Lublinianie stali się specjalistami od remisów, ale ostatni podział punktów nastąpił po dobrej grze, w dodatku na boisku lidera I-ligowych rozgrywek. Mecz w Pruszkowie oglądało się z przyjemnością, chociaż Motor znowu nie zdołał zdobyć gola.
Lublinianie zaskoczyli przeciwników swoją postawą. W pierwszej połowie to goście częściej mieli inicjatywę, a miejscowi kibice dziwili się, że zespół z dołu tabeli, tak śmiało poczyna sobie w konfrontacji z czołowym pierwszoligowcem.
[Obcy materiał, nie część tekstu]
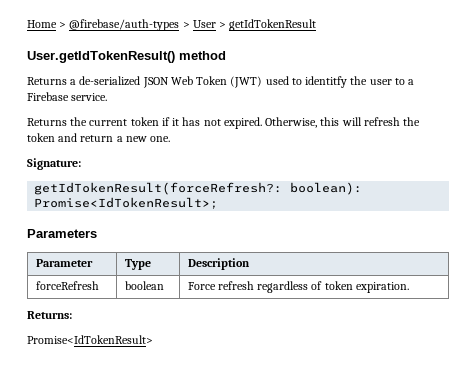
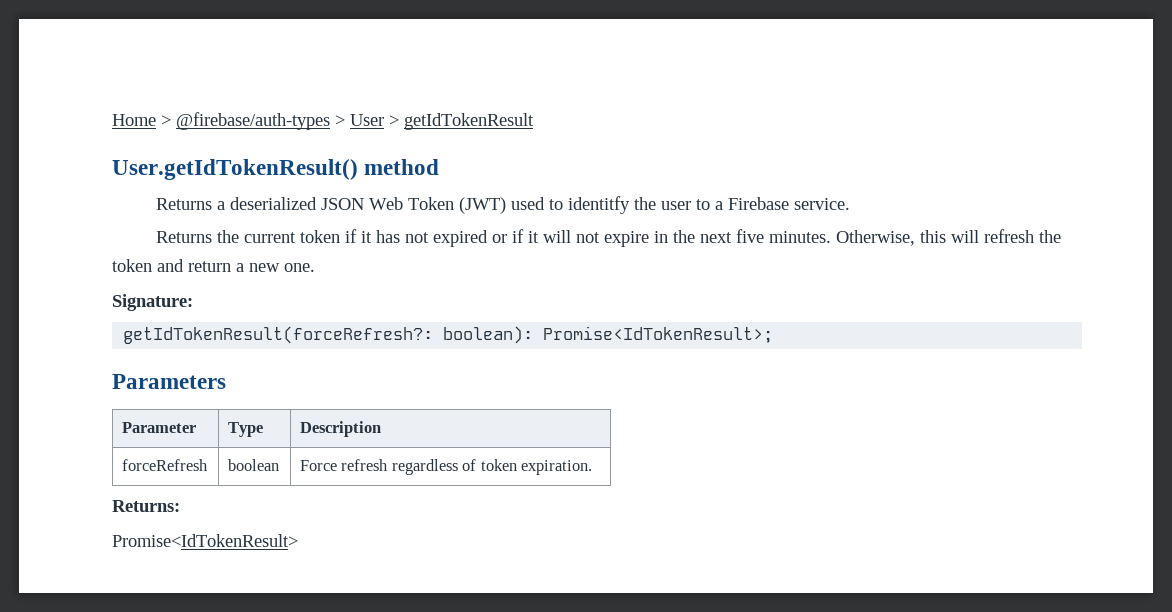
[79,76,141,86] de-serialized -> [229,197,317,210] deserialized
[223,117,262,129] expired. -> [432,229,831,247] expired or if it will not expire in the next five minutes.

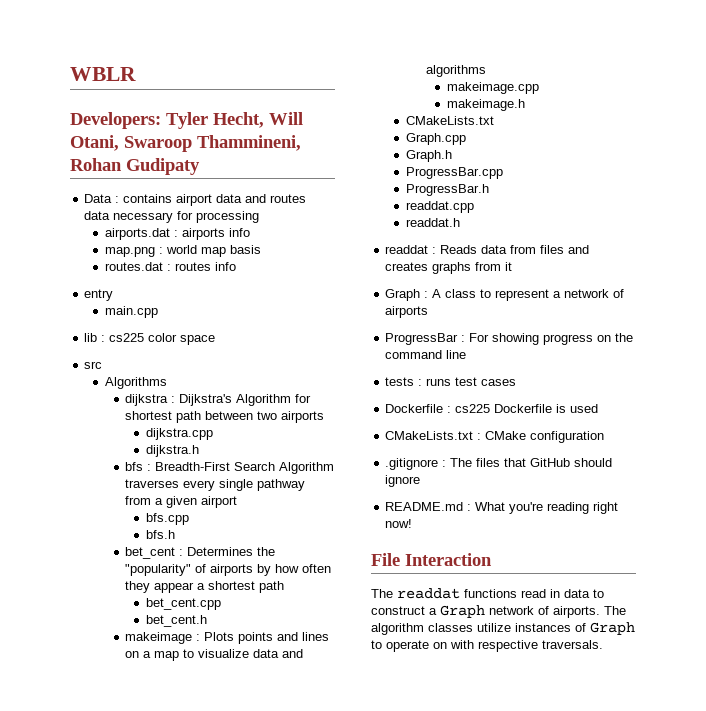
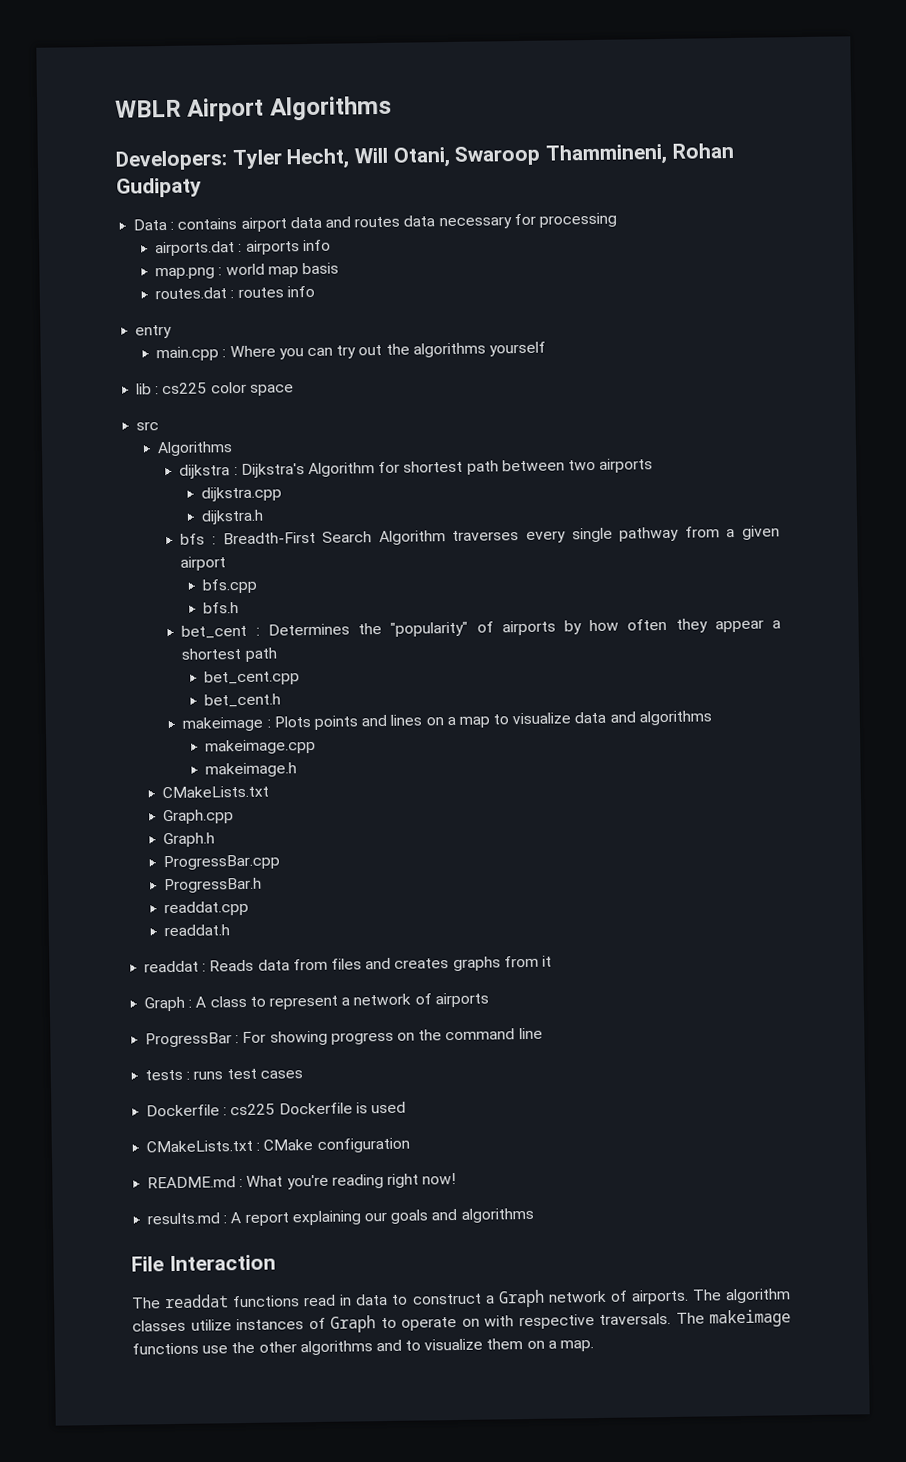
(136, 74) none -> [187,95,392,122] Airport Algorithms
(158, 312) none -> [222,341,546,360] : Where you can try out the algorithms yourself
[385,458,613,470] [385,475,421,487] // .gitignore : The files that GitHub should ignore -> (410, 1145) none
(413, 523) none -> [147,1207,534,1226] // results.md : A report explaining our goals and algorithms
(603, 644) none -> [675,1309,791,1328] [132,1338,595,1356] The makeimage functions use the other algorithms and to visualize them on a map.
W porównaniu z ostatnim występem, w drużynie Motoru od pierwszej minuty zagrał Bartłomiej Niedziela. Trener postawił też na Marcina Syrokę i był to dobry wybór. Obaj zawodnicy inicjowali wiele ataków, a zagrania Syroki, który udowodnił, że zasługuje na miejsce w podstawowym składzie, siały zamęt w szeregach obronnych rywali.
W 10 minucie Marcin przejął piłkę, źle wybitą przez Adriana Bieńka i natychmiast próbował zaskoczyć bramkarza Znicza, ale strzał został zablokowany. Fragment przewagi Motoru mógł okrasić golem Kamil Król, jednak po centrze z rogu Syroki i uderzeniu głową napastnika lubelskiej drużyny, futbolówka przeleciała tuż nad poprzeczką.
Udane akcje ofensywne trochę uśpiły defensywę gości, dlatego gospodarze dwukrotnie zdołali poważnie zagrozić bramce strzeżonej przez Przemysława Mierzwę.
W 25 min Bartosz Osoliński strzelił z 14 m obok słupka. Chwilę wcześniej w polu karnym padł jeden z zawodników Znicza, ale sędzia nie dopatrzył się faulu. Później goście znowu przeważali. W 29 min z 30 m ładnie uderzył Syroka.
Na strzał z dystansu zdecydował się też Rafał Król, ale Bieniek z trudem zdołał przerzucić futbolówkę nad poprzeczką. Najlepszą okazję zaprzepaścił Michał Maciejewski. Po rzucie rożnym popisał się "główką”, a pruszkowską ekipę uratował tylko refleks Bieńka.
Po zmianie stron Motor już nie nacierał z tak dużym impetem jak przed przerwą. Częściej przyjmował gospodarzy na własnej połowie, szukając szczęścia w kontrach.
Jedna z nich miała miejsce w 57 min, kiedy to Bartłomiej Niedziela wpadł w pole karne i wycofał piłkę do Kamila Oziemczuka. Ten mógł spokojnie przymierzyć z około 14 metrów.
Napastnik Motoru uderzył, ale piłka minimalnie minęła słupek i opuściła plac gry. Po wymianie ciosów w ostatnim kwadransie do głosu doszedł Znicz. W dobrych sytuacjach znalazł się Tomasz Chałas, zdecydowanie najgroźniejszy zawodnik pruszkowian. W 85 min Chałas trafił w słupek.
Lublinianom udało się zachować czyste konto, a za swoją postawę zebrali sporo gratulacji. Na równej, świetnie przygotowanej murawie zespół prezentował się zupełnie inaczej niż w wielu meczach w Lublinie.
Siergiej Michajłow, były piłkarz Motoru, dziś masażysta i człowiek od wszystkiego, stwierdził po meczu, że dobre boisko podnosi wartość drużyny przynajmniej o 40 procent.
Być może jest to przesadzona opinia, jednak gołym okiem było widać odmieniony zespół, który wkomponował się w ładną oprawę, jaką niewątpliwie jest pruszkowski stadion. Szkoda, że efekt gry podopiecznych trenera Ryszarda Kuźmy nie był lepszy. Działacze pewnie będą kręcili nosem i znowu wróci temat odejścia szkoleniowca.
Znicz Pruszków - Motor Lublin 0:0
Motor: Mierzwa - Falisiewicz, Ptaszyński, Maciejewski, Misztal - Syroka, Żmuda, R. Król (89 Drej) - Niedziela (78 Piotrowicz), K. Król, Oziemczuk (85 Dykij).
Żółte kartki: Florian, Feliksiak (Z) - Niedziela, R. Król, Drej (M).
Sędziował: Tomasz Musiał (Kraków). Widzów: 1800.